Sorting options are described in section 3.5 of the biblatex manual, with appropriate cross-referencing to the entry fields described in section 2.2 that are used to create entries in the bib resource file.
From the manual it can quickly be discovered that there are at least two ways to give you what you want.
The first, and the most obvious, option is to use a presort field (p27). Using presort permits intimate ordering of the bibliography by listing the items in the order you want them to appear. The second option is to use the sortname field. It overrides the default use of the author or editor (p27), which here, is the list of the names of two authors, not just the first name.

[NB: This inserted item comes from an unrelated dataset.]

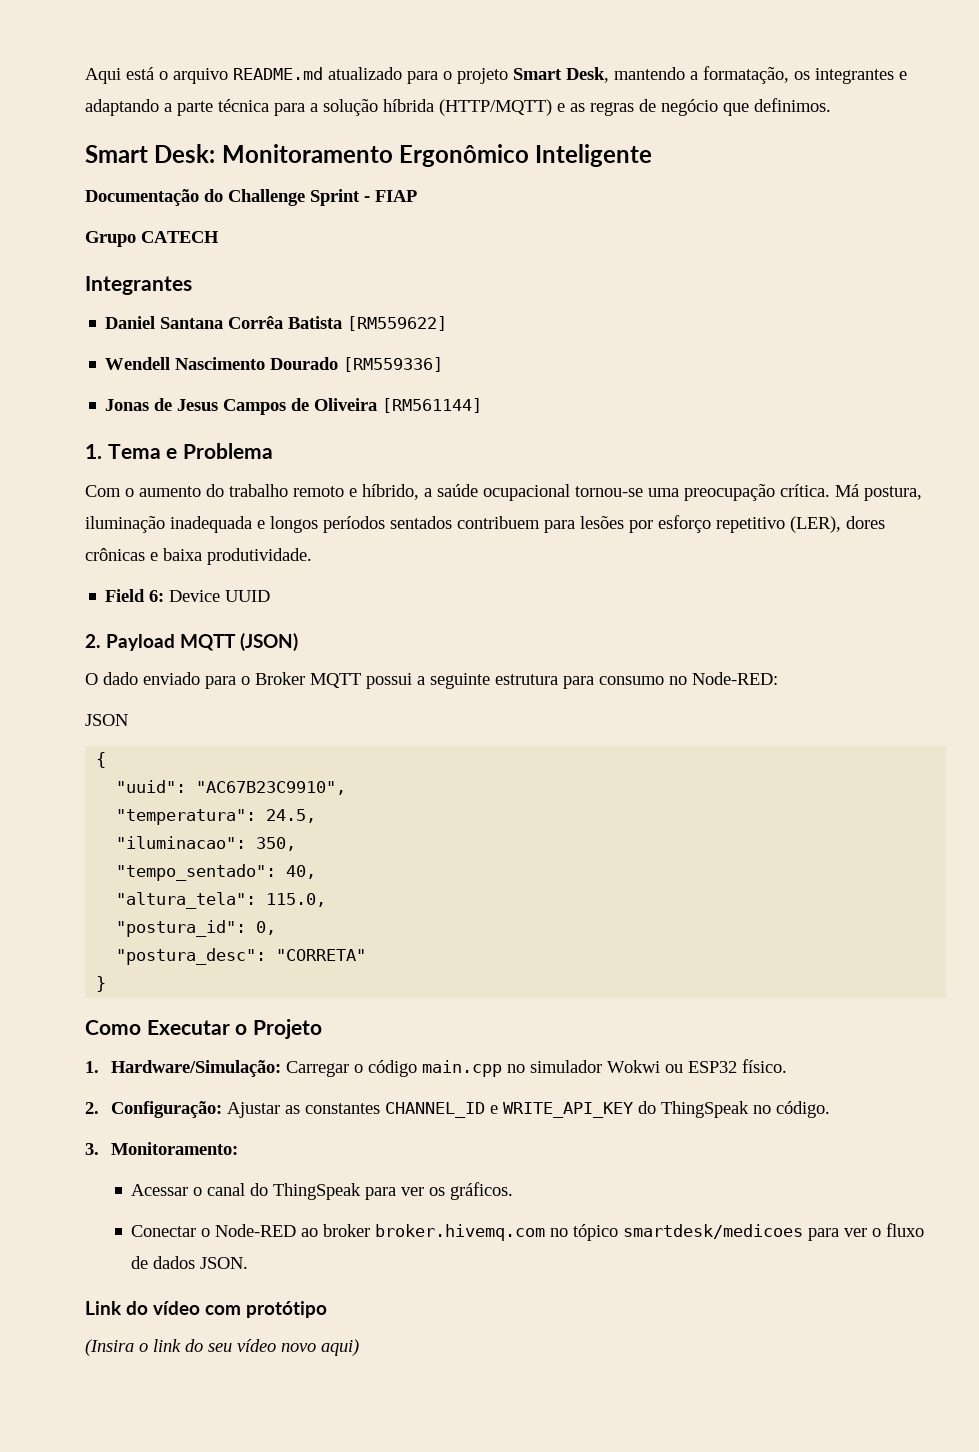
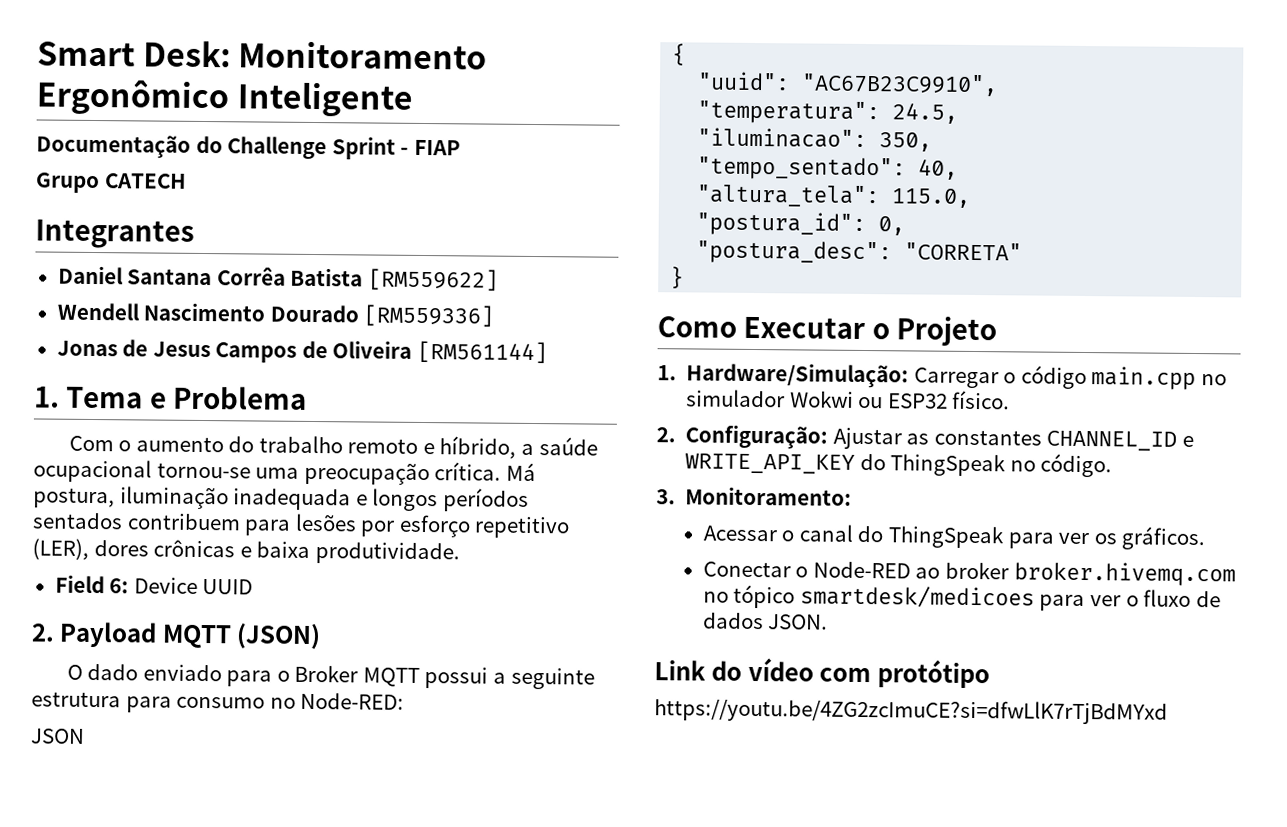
- Aqui está o arquivo README.md atualizado para o projeto Smart Desk, mantendo a formatação, os integrantes e adaptando a parte técnica para a solução híbrida (HTTP/MQTT) e as regras de negócio que definimos.
- (Insira o link do seu vídeo novo aqui)
+ https://youtu.be/4ZG2zcImuCE?si=dfwLlK7rTjBdMYxd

Both solutions are provided in this MWE.
\documentclass[a4paper,10pt]{article}
\usepackage{filecontents}
\usepackage[style=numeric,
backend=biber,
]{biblatex}
\addbibresource{refs.bib}
\DeclareNameAlias{default}{last-first}
% Option 1 using sortname which overrides author as the primary sort field
%\begin{filecontents*}{refs.bib}
% @article{Doe10a,
% author={Jane Doe and Steve Aart},
% sortname={Jane Doe},
% year={2010}
% }
% @article{Doe04,
% author={Jane Doe and Mark Bart},
% sortname={Jane Doe},
% year={2004},
% }
% @article{Doe10b,
% author={Jane Doe and Mike Smith},
% sortname={Jane Doe},
% year={2010}
%}
%\end{filecontents*}
% Option 2: Uses presort so the bibliography is printed in a given order, here: A, B, C
\begin{filecontents*}{refs.bib}
@article{Doe10a,
author={Jane Doe and Steve Aart},
presort={B},
year={2010}
}
@article{Doe04,
author={Jane Doe and Mark Bart},
presort={A},
year={2004},
}
@article{Doe10b,
author={Jane Doe and Mike Smith},
presort={C},
year={2010}
}
\end{filecontents*}
\begin{document}
\nocite{*}
\printbibliography
\end{document}

In future questions, please post a MWE showing what you have attempted. It makes it much easier for people to help you.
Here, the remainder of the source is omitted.